The Nuances of Model Interpretability


Wayne Folta

Date Published:
July 7, 2017

There is growing literature around interpretable machine learning and explaining black box outputs to humans who will make real decisions based on the results. Predictive model interpretability is a nuanced and complex subject. For example, AlphaGO, the experimental deep learning solution created by Google to play the ancient board game Go, made headlines recently for defeating a Go grandmaster for the first time. This was a significant milestone for a machine learning system since Go is significantly more complex than chess.  When Go masters took an interest in AlphaGO’s winning strategy, the program’s creators faced a familiar question: Why did it choose certain moves?


According to Tony McCaffrey, the author of an article in the Harvard Business Review, “much of the information was distributed across large swaths of the neural network and was not available to be summarized in a reasoned argument as to why a particular move was chosen.”

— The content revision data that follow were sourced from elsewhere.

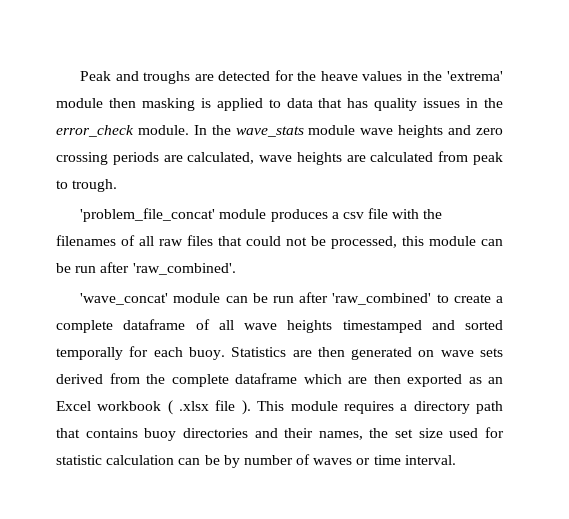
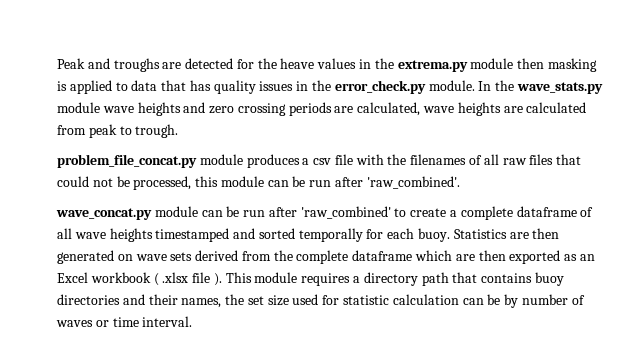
- Peak and troughs are detected for the heave values in the 'extrema' module then masking is applied to data that has quality issues in the error_check module.
+ Peak and troughs are detected for the heave values in the extrema.py module then masking is applied to data that has quality issues in the error_check.py module.
- In the wave_stats module wave heights and zero crossing periods are calculated, wave heights are calculated from peak to trough.
+ In the wave_stats.py module wave heights and zero crossing periods are calculated, wave heights are calculated from peak to trough.
- 'problem_file_concat' module produces a csv file with the filenames of all raw files that could not be processed, this module can be run after 'raw_combined'.
+ problem_file_concat.py module produces a csv file with the filenames of all raw files that could not be processed, this module can be run after 'raw_combined'.
- 'wave_concat' module can be run after 'raw_combined' to create a complete dataframe of all wave heights timestamped and sorted temporally for each buoy.
+ wave_concat.py module can be run after 'raw_combined' to create a complete dataframe of all wave heights timestamped and sorted temporally for each buoy.

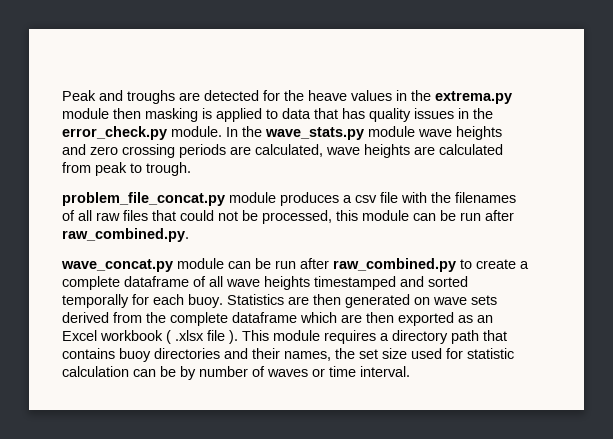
- problem_file_concat.py module produces a csv file with the filenames of all raw files that could not be processed, this module can be run after 'raw_combined'.
+ problem_file_concat.py module produces a csv file with the filenames of all raw files that could not be processed, this module can be run after raw_combined.py.
- wave_concat.py module can be run after 'raw_combined' to create a complete dataframe of all wave heights timestamped and sorted temporally for each buoy.
+ wave_concat.py module can be run after raw_combined.py to create a complete dataframe of all wave heights timestamped and sorted temporally for each buoy.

But why do game moves matter in the context of solving business problems? The following analogy is helpful:

Game Moves = Decisions Made

Players = Subject Matter Experts

AlphaGO made some creative and successful moves, but they were not moves that an expert human player would have made in the same context. When making a move a human expert thinks about questions like: how risky is this decision, could it lose me the game, and what is the basis for this decision? McCaffrey continued, “Until summarizing is possible, managers and CEOs who are experts in their various fields won’t trust a computer — or another human — that cannot offer a reason for why a creative yet risky move is the best one to make. ” In other words, McCaffrey is arguing that implementation requires trust, and trust requires more interpretability.

What is Interpretability?

At Elder Research, we often consider a tradeoff between model interpretability and model accuracy.  For example, to enhance predictive accuracy we may find it best to use a neural network. But, the customer wants the model results to be “interpretable”, so instead we compromise and use a logistic  regression. But what does “interpretable” really mean when we or our clients talk about it? Certainly, the person interpreting the model makes a difference; are they an expert (subject-matter or statistical) or non-expert, and what decision making role do they play?  We also need to determine why the data is being interpreted: for government clients it may be for compliance or regulation, while a commercial company may be trying to determine whether to adopt a certain business practice. We may be interpreting the data for validation of its correctness or understanding of how it works.

We’ve condensed some of these different versions of interpretability into four typical questions that our clients might ask:

  • How does your technique work?
  • How does the model actually work?
  • What did you learn from the trained model?
  • What’s behind the model scores?

Let’s look at each of these questions to see how they define interpretability from different perspectives. Misinterpreting the question — and each question often has two different ways it can be taken — might endanger our client relationships and the success of our projects.

How Does Your Technique Work?

Effective communication between the analytics team, leadership, and key stakeholders is vital for project success. When project stakeholders or business leaders ask this question they are usually seeking two different things: First, is what you are proposing reasonable? Business leaders want to feel comfortable moving forward with a solution, as they know the effort will cost money and resources, and put their reputation on the line.  The second question is, can you effectively convey technical concepts to us? They want to know that the analytics team can communicate with key stakeholders and those in non-technical business disciplines to build support for the project, rather than muddying the waters with jargon and perceived techno-intimidation.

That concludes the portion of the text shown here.